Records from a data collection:
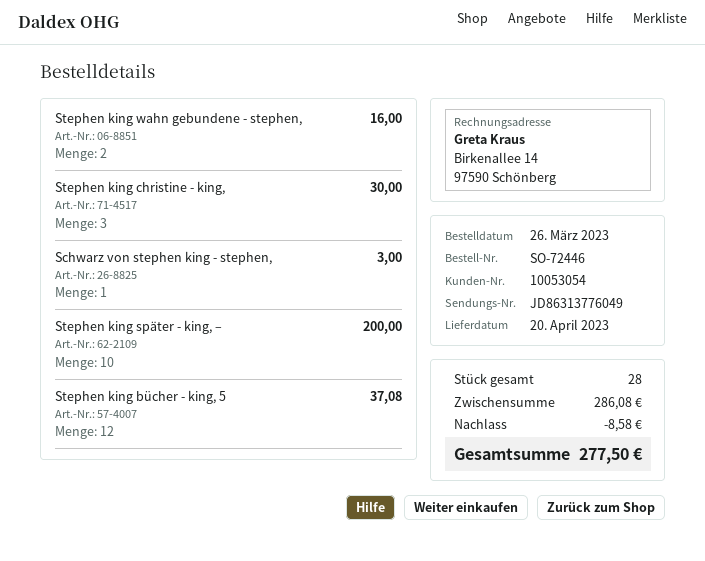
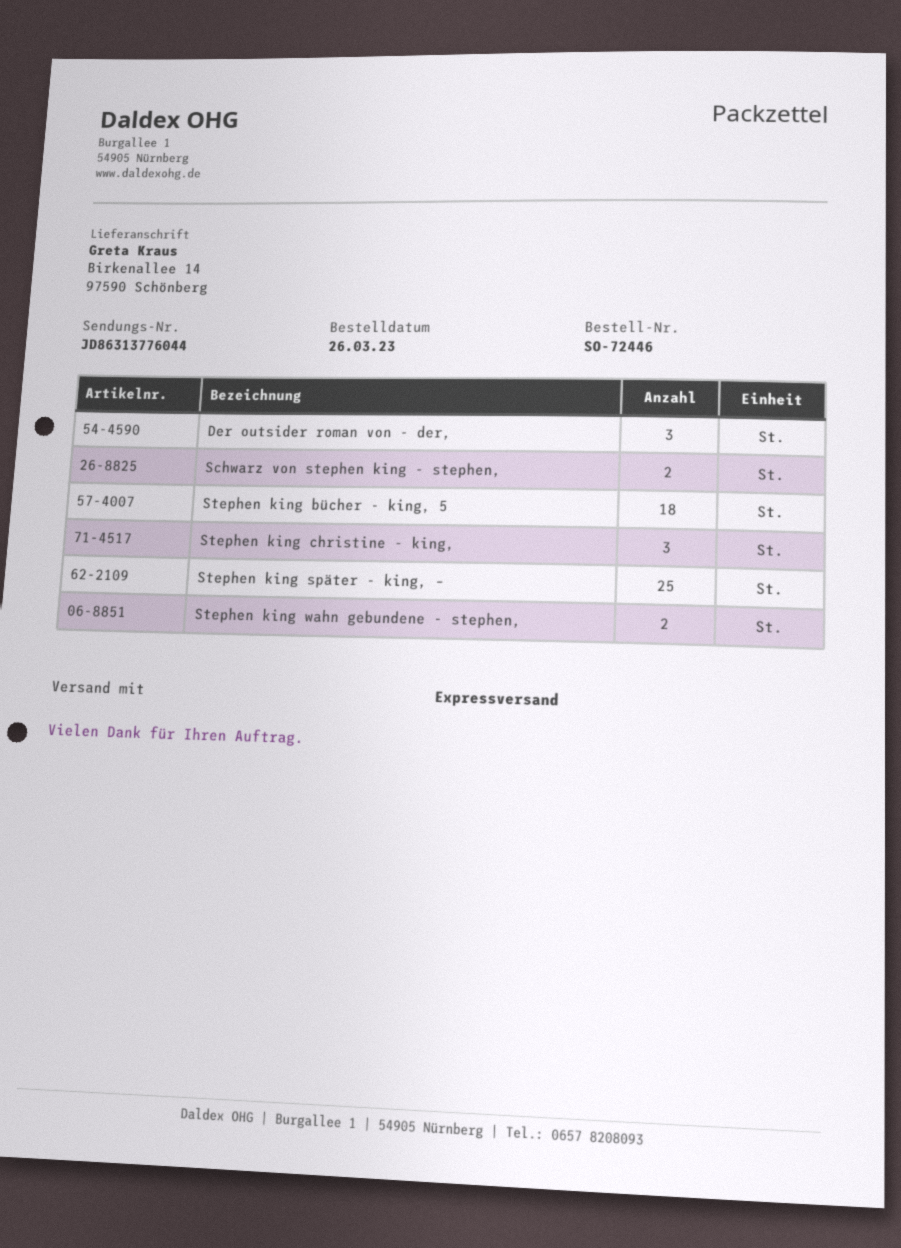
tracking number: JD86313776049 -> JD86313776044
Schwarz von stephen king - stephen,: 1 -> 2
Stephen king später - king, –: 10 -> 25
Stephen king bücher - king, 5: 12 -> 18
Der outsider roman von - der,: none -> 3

Task instructions
Reproduce each entry verbatim, excluding any embedded images.

Solution
tracking number: JD86313776049 -> JD86313776044
Schwarz von stephen king - stephen,: 1 -> 2
Stephen king später - king, –: 10 -> 25
Stephen king bücher - king, 5: 12 -> 18
Der outsider roman von - der,: none -> 3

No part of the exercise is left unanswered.